Today the BOP has many fruit orchids, this is where most of the kiwi-fruit exported throughout the world is grown. With an average of 2300 annual sunshine hours, the BOP has a predominantly sub-tropical climate. The summers can be humid and warm, with 30°C as a maximum high. The mild winters can be quite pleasant with an average day time temperature of 15°C, it hardly ever freezes here. The native sub-tropical vegetation is abundant everywhere, including ponga, silver fern and nikau palms. Introduced plant species such as avocadoes, citrus and banana trees also find this a perfect climate and do well here.

The BOP Region is renowned for its long sweeping white silica sand beaches, stretching as far as the eye can see. There are many islands off the coast. Mayor Island and Matakana Island both have small resident populations and are great places to visit. Whakaari/White Island is New Zealand’s most active volcano, you can see her billowing steam from most places in the eastern BOP, take a day cruise and a tour of the island, or enjoy a scenic flight, for an unforgettable experience. Motiti Island 10 km offshore from Te Puke and Whale Island near Whakatane are both predator free islands which are home to threatened native species, including the Kiwi, Tuatara and the Kokako.

The Rotorua District has always been one of New Zealand’s most popular tourist destinations. The Rotorua geothermal field has some of the worlds finest geysers, plopping mud-pools and thermal hot springs. There are as many as 15 spectacular lakes around Rotorua, world famous for their rainbow trout fishing. This is a great place to experience Maori culture, take in a show see the awesome haka and taste the traditional hangi. Rotorua has ample accommodation and is a good place to base yourself whilst enjoying the many attractions and activities on offer in the BOP.
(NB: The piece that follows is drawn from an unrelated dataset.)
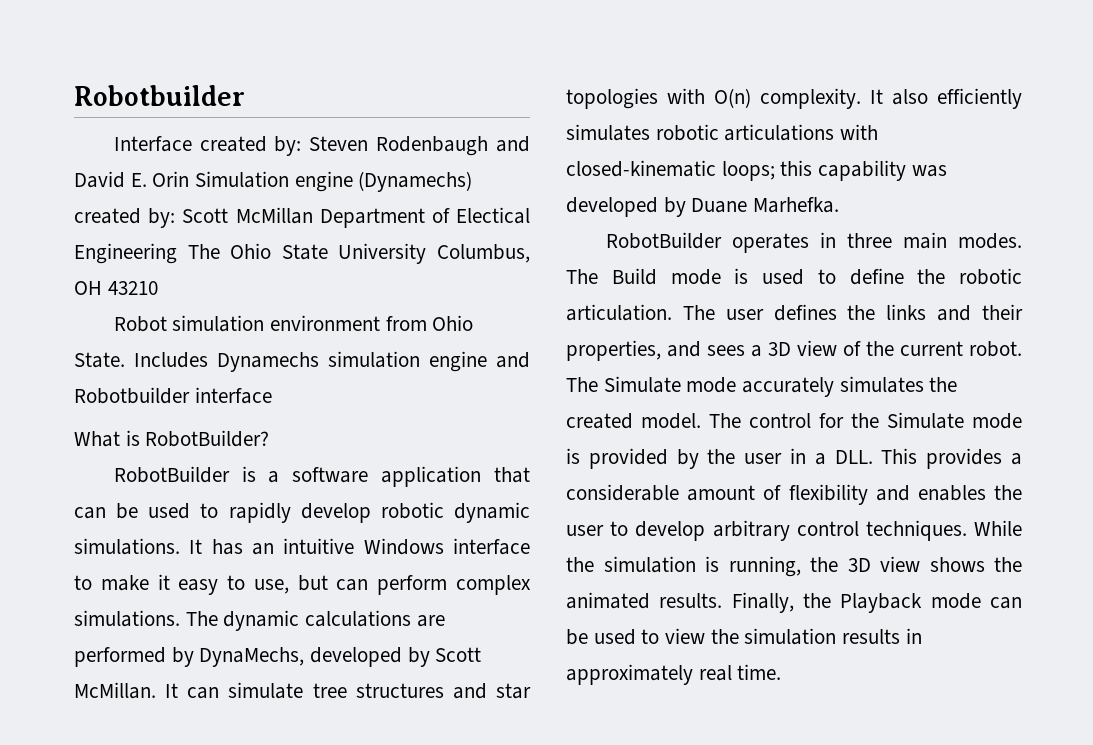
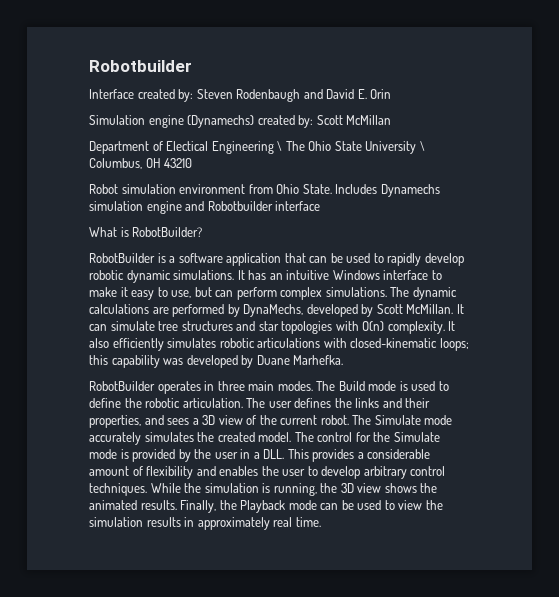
(190, 179) none -> (392, 94) //
(313, 215) none -> (392, 120) //
(177, 253) none -> [277,141,283,151] \
(427, 253) none -> [419,141,425,151] \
Tauranga is the Bay of Plenty’s largest and also New Zealand’s fastest growing city. Tauranga is centred around the Tauranga harbour, which exports mostly pine logs from the many man made forests throughout the BOP and Waikato Regions. Mount Maunganui on the coastal side of the harbour was a sleepy beach town 20 years ago. Today it’s the kiwi’s answer to Venice Beach or the Gold Coast. These pristine beaches have everything the “beach bum” could wish for, the town has plenty of trendy bars and café’s for refreshments, and there is a long list of activities to explore.

The Te Urewera National Park lies in the east of the Bay of Plenty. This rugged native forest has the widest range of native birdlife in the country. This area is home to the Tuhoe (children of the mist) Maori tribe. The jewel of the park is Lake Waikaremoana, which is popular holiday destination for fishermen and trampers. The Lake Waikaremoana Track, one of New Zealand's Great Walks, is a three to four-day hike, which follows approximately half of the lake's circumference.

The BOP has a wide and varied range of activities. Fishing is very popular, the lakes have the finest brown and rainbow trout, the rivers along the coastline swarm with whitebait when they are running and the ocean is teeming with many kinds of fish and shellfish. The Bay of Plenty’s surf options are plentiful. There is more then 200 km of surf-able coastline and it is all exposed to the full force of the Pacific Ocean. Other activities on offer in the BOP are white water rafting, volcano exploring, hunting, swimming and so much more……

A great way to see this wonderful region is with a campervan or motorhome, staying in park like surroundings in the many camping grounds throughout the region.